▶ Task statement:
What lines of the material below hold the string "ascending"? Copy them out.

▶ Data for processing:
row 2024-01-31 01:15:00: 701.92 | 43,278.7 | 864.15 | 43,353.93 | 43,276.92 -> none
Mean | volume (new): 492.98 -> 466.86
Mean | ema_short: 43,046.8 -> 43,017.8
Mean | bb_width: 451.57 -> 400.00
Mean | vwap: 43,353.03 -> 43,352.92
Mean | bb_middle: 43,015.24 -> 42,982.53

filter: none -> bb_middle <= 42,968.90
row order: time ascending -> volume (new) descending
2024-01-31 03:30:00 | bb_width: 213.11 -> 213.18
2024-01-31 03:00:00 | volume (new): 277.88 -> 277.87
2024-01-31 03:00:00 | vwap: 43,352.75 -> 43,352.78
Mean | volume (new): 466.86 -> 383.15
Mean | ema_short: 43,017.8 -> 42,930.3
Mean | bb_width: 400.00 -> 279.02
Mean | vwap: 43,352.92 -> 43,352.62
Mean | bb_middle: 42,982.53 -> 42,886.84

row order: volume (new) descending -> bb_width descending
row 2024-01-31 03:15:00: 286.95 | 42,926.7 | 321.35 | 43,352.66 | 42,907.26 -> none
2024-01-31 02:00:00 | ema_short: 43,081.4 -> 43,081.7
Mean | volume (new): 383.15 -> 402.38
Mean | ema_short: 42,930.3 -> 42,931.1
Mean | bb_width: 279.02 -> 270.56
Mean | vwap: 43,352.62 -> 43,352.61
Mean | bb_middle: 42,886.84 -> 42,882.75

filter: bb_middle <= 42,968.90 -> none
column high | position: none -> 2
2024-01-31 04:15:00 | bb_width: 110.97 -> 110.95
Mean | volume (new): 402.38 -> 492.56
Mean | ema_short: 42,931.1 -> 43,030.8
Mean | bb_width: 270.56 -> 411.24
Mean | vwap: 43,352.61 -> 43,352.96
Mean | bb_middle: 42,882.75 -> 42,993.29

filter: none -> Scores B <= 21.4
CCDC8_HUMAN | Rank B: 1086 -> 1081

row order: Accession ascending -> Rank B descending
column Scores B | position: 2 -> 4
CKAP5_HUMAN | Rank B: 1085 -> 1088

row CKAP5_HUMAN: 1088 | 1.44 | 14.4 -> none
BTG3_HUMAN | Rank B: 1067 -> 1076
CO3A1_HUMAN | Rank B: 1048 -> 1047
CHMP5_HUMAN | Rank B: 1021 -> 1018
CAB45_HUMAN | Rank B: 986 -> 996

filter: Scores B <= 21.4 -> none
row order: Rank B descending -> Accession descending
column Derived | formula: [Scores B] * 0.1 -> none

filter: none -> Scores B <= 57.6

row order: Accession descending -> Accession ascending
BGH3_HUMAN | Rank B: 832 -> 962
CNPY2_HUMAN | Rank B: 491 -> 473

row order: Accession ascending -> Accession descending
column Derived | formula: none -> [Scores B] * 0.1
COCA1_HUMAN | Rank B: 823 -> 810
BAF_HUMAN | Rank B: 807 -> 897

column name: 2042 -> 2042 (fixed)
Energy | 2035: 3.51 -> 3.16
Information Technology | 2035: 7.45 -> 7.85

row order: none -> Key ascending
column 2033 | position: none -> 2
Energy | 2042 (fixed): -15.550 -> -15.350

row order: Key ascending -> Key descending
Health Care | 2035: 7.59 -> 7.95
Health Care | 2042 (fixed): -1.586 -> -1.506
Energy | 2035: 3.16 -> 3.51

▶ Solution below:
row order: time ascending -> volume (new) descending
row order: Accession ascending -> Rank B descending
row order: Accession descending -> Accession ascending
row order: Accession ascending -> Accession descending
row order: none -> Key ascending
row order: Key ascending -> Key descending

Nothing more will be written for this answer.